O monumento será instalado no mesmo local em que, nos anos 1980 e 90, ficava a Eternit, fabricante de telhas que levava amianto em sua composição. Diversos trabalhadores adoeceram e/ou morreram em decorrência da aproximação com a fibra. Atualmente o amianto está proibido em diversos países, inclusive, no Brasil.

 “Aqui é uma das regiões mais movimentadas da cidade, fez parte da Eternit e é um local adequado para que estas vítimas possam ser lembradas todos os dias. Para que todos que passem aqui, vejam que alguém lutou pela construção econômica desta cidade, e que deu a sua vida por conta disso.

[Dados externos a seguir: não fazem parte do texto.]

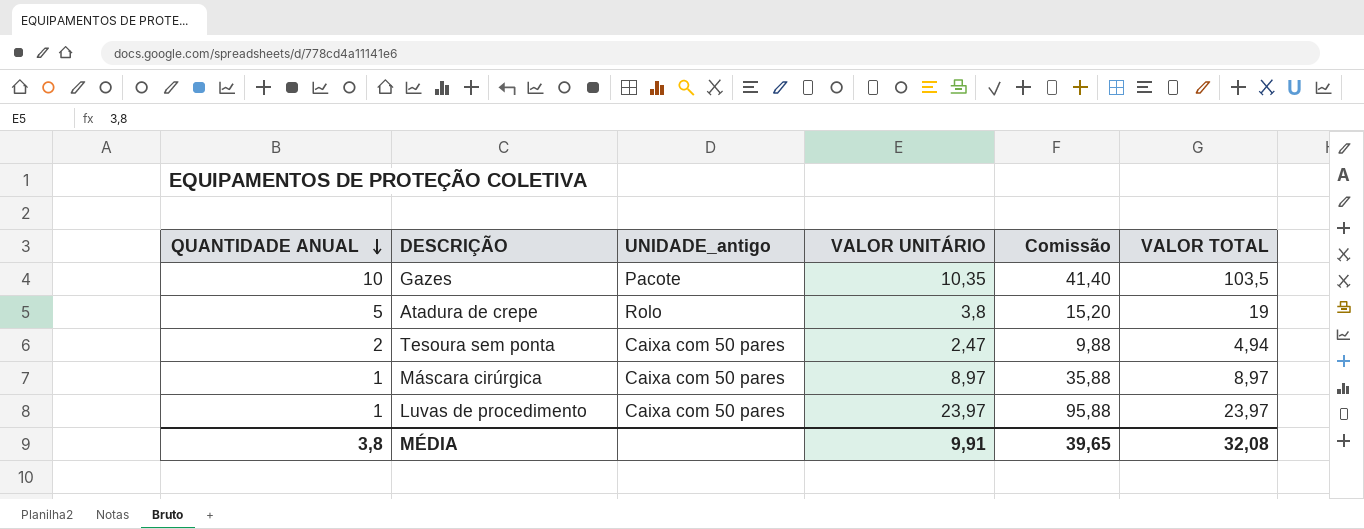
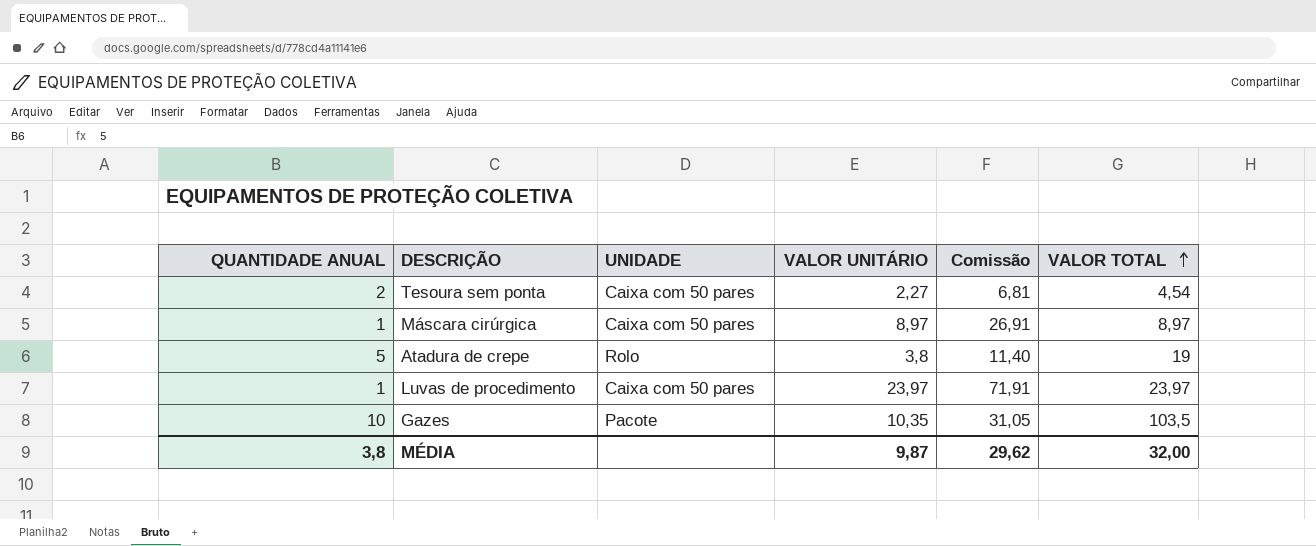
row order: QUANTIDADE ANUAL descending -> VALOR TOTAL ascending
column name: UNIDADE_antigo -> UNIDADE
column Comissão | formula: [VALOR UNITÁRIO] * 4 -> [VALOR UNITÁRIO] * 3
Tesoura sem ponta | VALOR UNITÁRIO: 2,47 -> 2,27
Tesoura sem ponta | VALOR TOTAL: 4,94 -> 4,54
MÉDIA | VALOR UNITÁRIO: 9,91 -> 9,87
MÉDIA | Comissão: 39,65 -> 29,62
MÉDIA | VALOR TOTAL: 32,08 -> 32,00

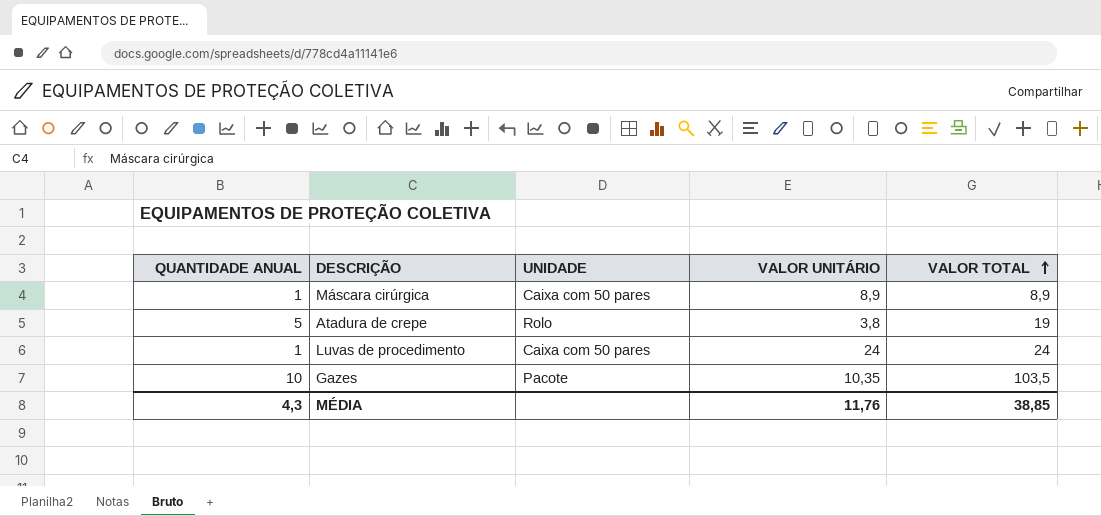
column Comissão | formula: [VALOR UNITÁRIO] * 3 -> none
row Tesoura sem ponta: 2 | Caixa com 50 pares | 2,27 | 6,81 | 4,54 -> none
Máscara cirúrgica | VALOR UNITÁRIO: 8,97 -> 8,9
Máscara cirúrgica | VALOR TOTAL: 8,97 -> 8,9
Luvas de procedimento | VALOR UNITÁRIO: 23,97 -> 24
Luvas de procedimento | VALOR TOTAL: 23,97 -> 24
MÉDIA | QUANTIDADE ANUAL: 3,8 -> 4,3
MÉDIA | VALOR UNITÁRIO: 9,87 -> 11,76
MÉDIA | VALOR TOTAL: 32,00 -> 38,85

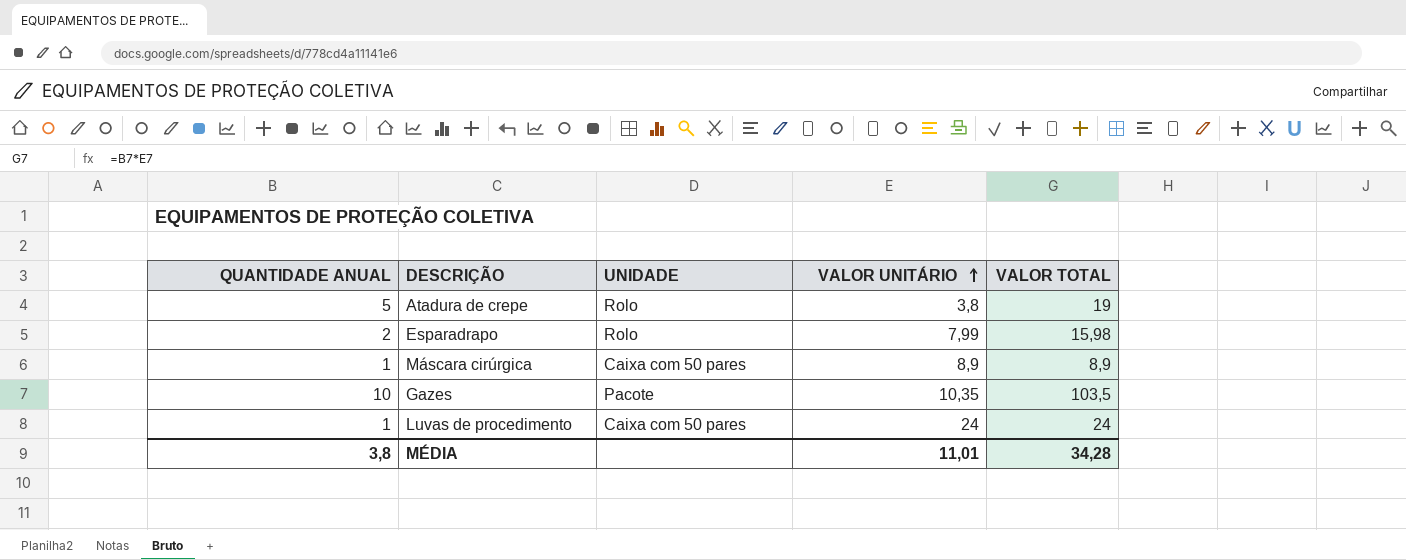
row order: VALOR TOTAL ascending -> VALOR UNITÁRIO ascending
row Esparadrapo: none -> 2 | Rolo | 7,99 | 15,98
MÉDIA | QUANTIDADE ANUAL: 4,3 -> 3,8
MÉDIA | VALOR UNITÁRIO: 11,76 -> 11,01
MÉDIA | VALOR TOTAL: 38,85 -> 34,28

Aqui amianto nunca mais”, destacou Elsa Oliveira, da Secretaria de Desenvolvimento, Trabalho e Inclusão.

Exportação do Amianto

A delegação internacional aproveitou a Semana para denunciar a exportação veroz da fibra brasileira para os países asiáticos. 

“Ao longo dos últimos anos, tivemos muita luta, muita batalha, com ganhos e avanços na nossa legislação com uma decisão do Supremo Tribunal Federal favorável ao banimento do amianto. Confesso que eu nem sabia que a exportação ainda é permitida, isso por si só é um crime: exportar amianto para fazer vítima em outros países”, disse o presidente do Sindicato, Jorge Nazareno.

Nazareno também pediu apoio dos companheiros para que não haja retrocessos no Brasil. “Ao mesmo tempo que temos que apoiá-los para que seus países tenham decisões favoráveis pelo banimento do amianto, nós também precisamos de apoio para que não haja retrocesso em nosso país”, finalizou.